Questo anche il segno del suo impegno politico, sempre “non allineato” ma disponibile ad esperienze coraggiose: come quando fu tra gli ispiratori, nel 1985, della lista civica “Insieme per una nuova città” che vide sotto il simbolo della colomba della pace candidati comunisti, cattolici e laici per il consiglio comunale, per dare alla città un governo degli onesti, in una fase di inarrestabile dissoluzione della qualità del governo locale che qualche anno dopo avrebbe portato alla bancarotta della “Operazione Leopardo”.

O come quando, nel 1986, accettò di candidarsi al Senato da indipendente nelle liste del PCI, con l’entusiasmo di offrire una provocazione generosa ad una città che vedeva languire, attirandosi gli strali delle gerarchie ecclesiastiche, che seppe ricambiare con una lezione di signorilità e delicatezza estrema, nel suo elogio funebre di Mons. Garsia sulle pagine della stampa locale.

Una generosità sconfinata, frutto di un’anima grande, capace di elevarsi al di sopra delle polemiche umane con il respiro profondo dello Spirito di cui si nutriva quotidianamente, con la preghiera e la testimonianza di vita.

Una vita dedicata alla libertà e alla verità: suo merito la riapertura del “caso Zuccaro”, il Vescovo nisseno costretto alle dimissioni, all’inizio del ‘900, da un complotto dei poteri forti del territorio, con la complicità della massoneria e della mafia, che divenne il protagonista, nel 2007, de “La venerabile impostura”, romanzo storico da cui partì una operazione di purificazione della memoria, conclusasi con l’iniziativa del Vescovo Mons. Russotto di portare in cattedrale la salma di Mons. Zuccaro riabilitandone pienamente la memoria.

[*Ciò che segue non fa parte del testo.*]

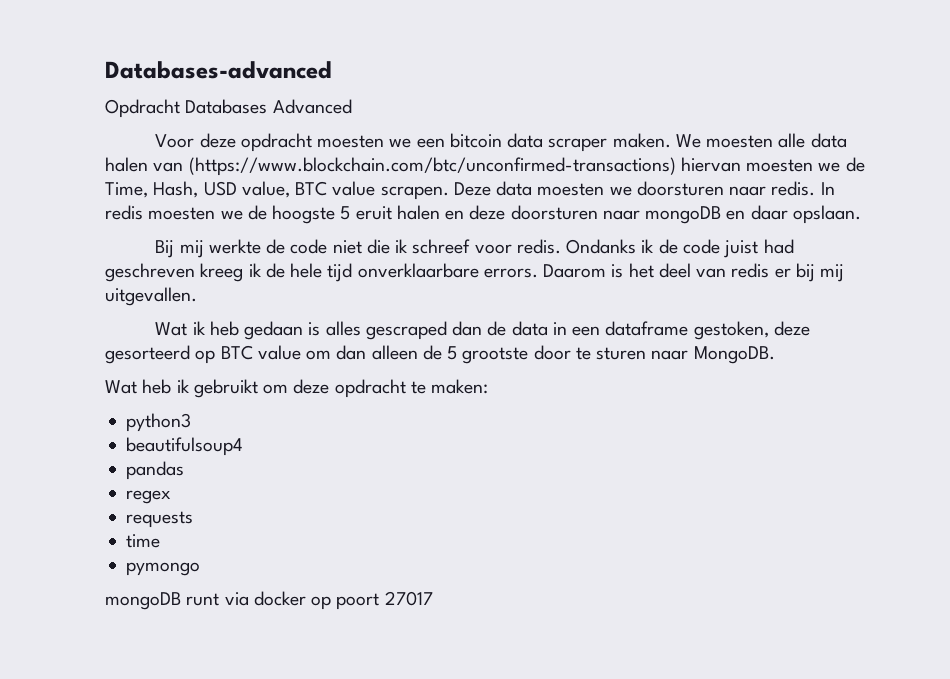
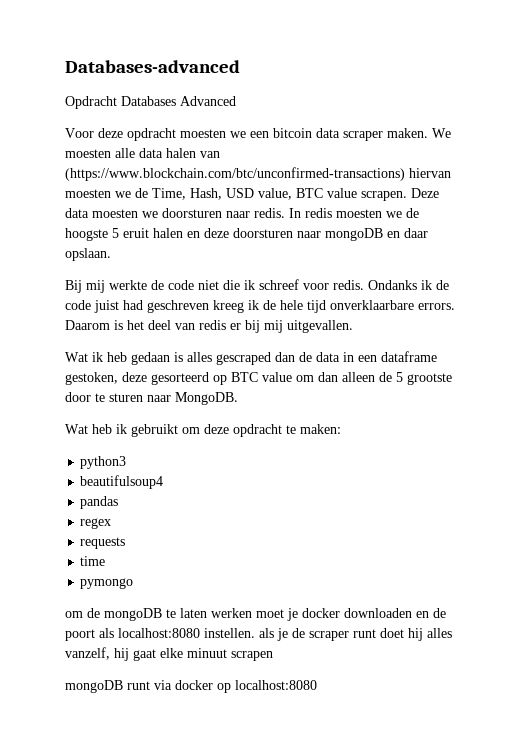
(201, 569) none -> [65,608,446,621] [65,628,452,641] [65,647,273,661] // om de mongoDB te laten werken moet je docker downloaden en de poort als localhost:8080 instellen. als je de scraper runt doet hij alles vanzelf, hij gaat elke minuut scrapen
[336,591,433,610] poort 27017 -> [235,680,317,690] localhost:8080

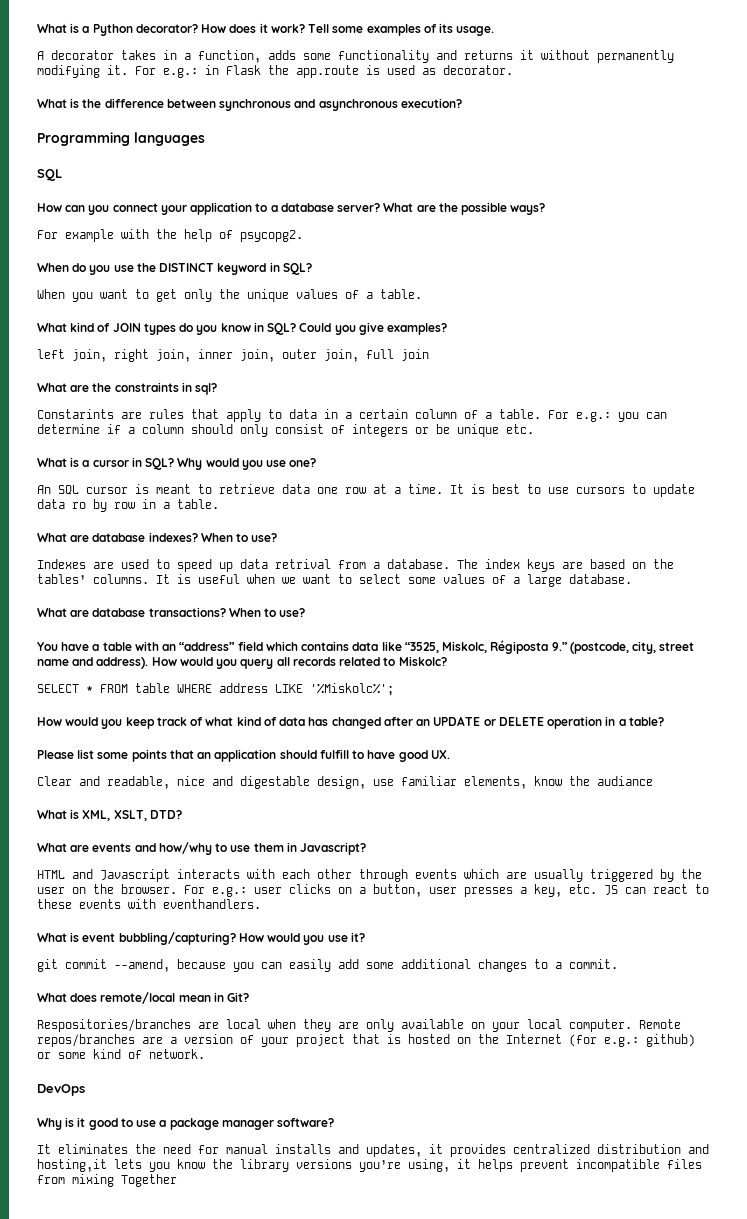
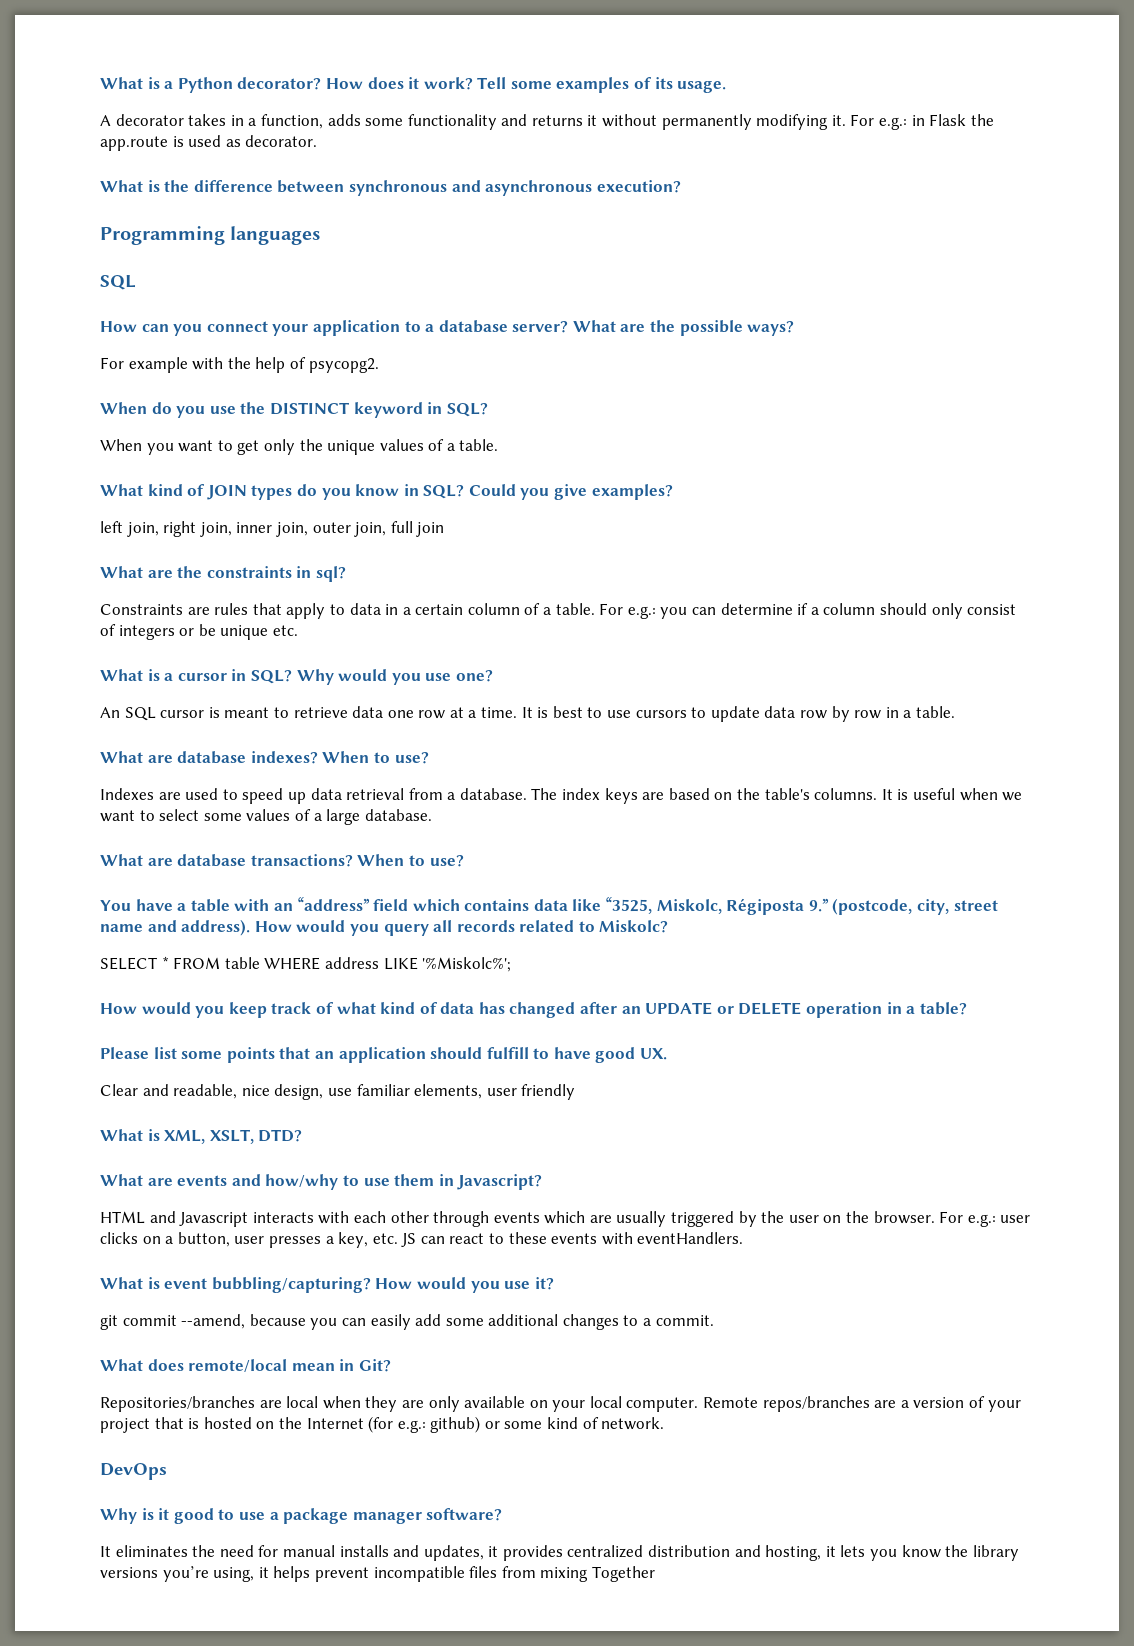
[37,409,114,419] Constarints -> [100,604,183,615] Constraints
[72,502,86,509] ro -> [799,710,827,719] row
[275,559,331,569] retrival -> [346,788,405,800] retrieval
[37,574,86,584] tables’ -> [764,788,810,800] table's
[212,776,310,789] and digestable -> (270, 1090) none
[534,776,653,786] know the audiance -> [486,1084,576,1100] user friendly
[163,899,261,909] eventhandlers. -> [637,1232,744,1244] eventHandlers.
[37,1019,191,1032] Respositories/branches -> [100,1396,255,1412] Repositories/branches
[37,1159,107,1172] hosting,it -> [765,1545,836,1561] hosting, it

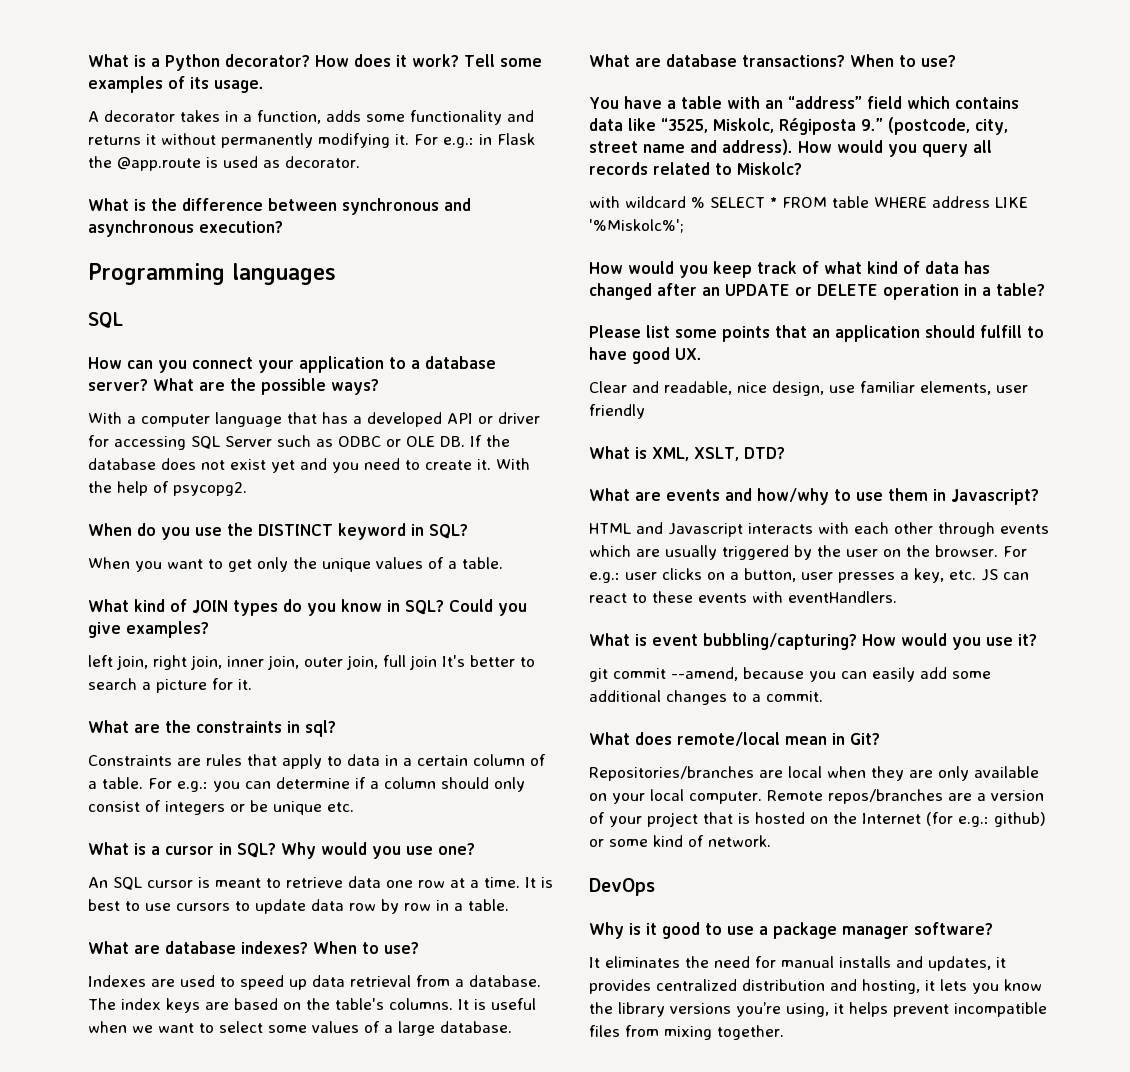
[100,136,168,151] app.route -> [117,157,201,171] @app.route
[100,357,224,373] For example with -> [88,412,540,427] [88,435,510,450] [88,458,530,473] With a computer language that has a developed API or driver for accessing SQL Server such as ODBC or OLE DB. If the database does not exist yet and you need to create it. With
(445, 529) none -> [442,655,535,667] [88,678,252,693] It's better to search a picture for it.
(669, 926) none -> [589,196,705,208] with wildcard %
[591,1566,655,1582] Together -> [717,1025,784,1040] together.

Ci sono tanti modi di vivere da cristiani nella storia: la vita di Sergio Mangiavillano ne testimonia sicuramente uno dei migliori, esempio quotidiano di santità possibile, umana, luminosa, accessibile a tutti, se soltanto lo si volesse. Come lui ha voluto e saputo essere, nella libertà e nella verità, senza compromessi.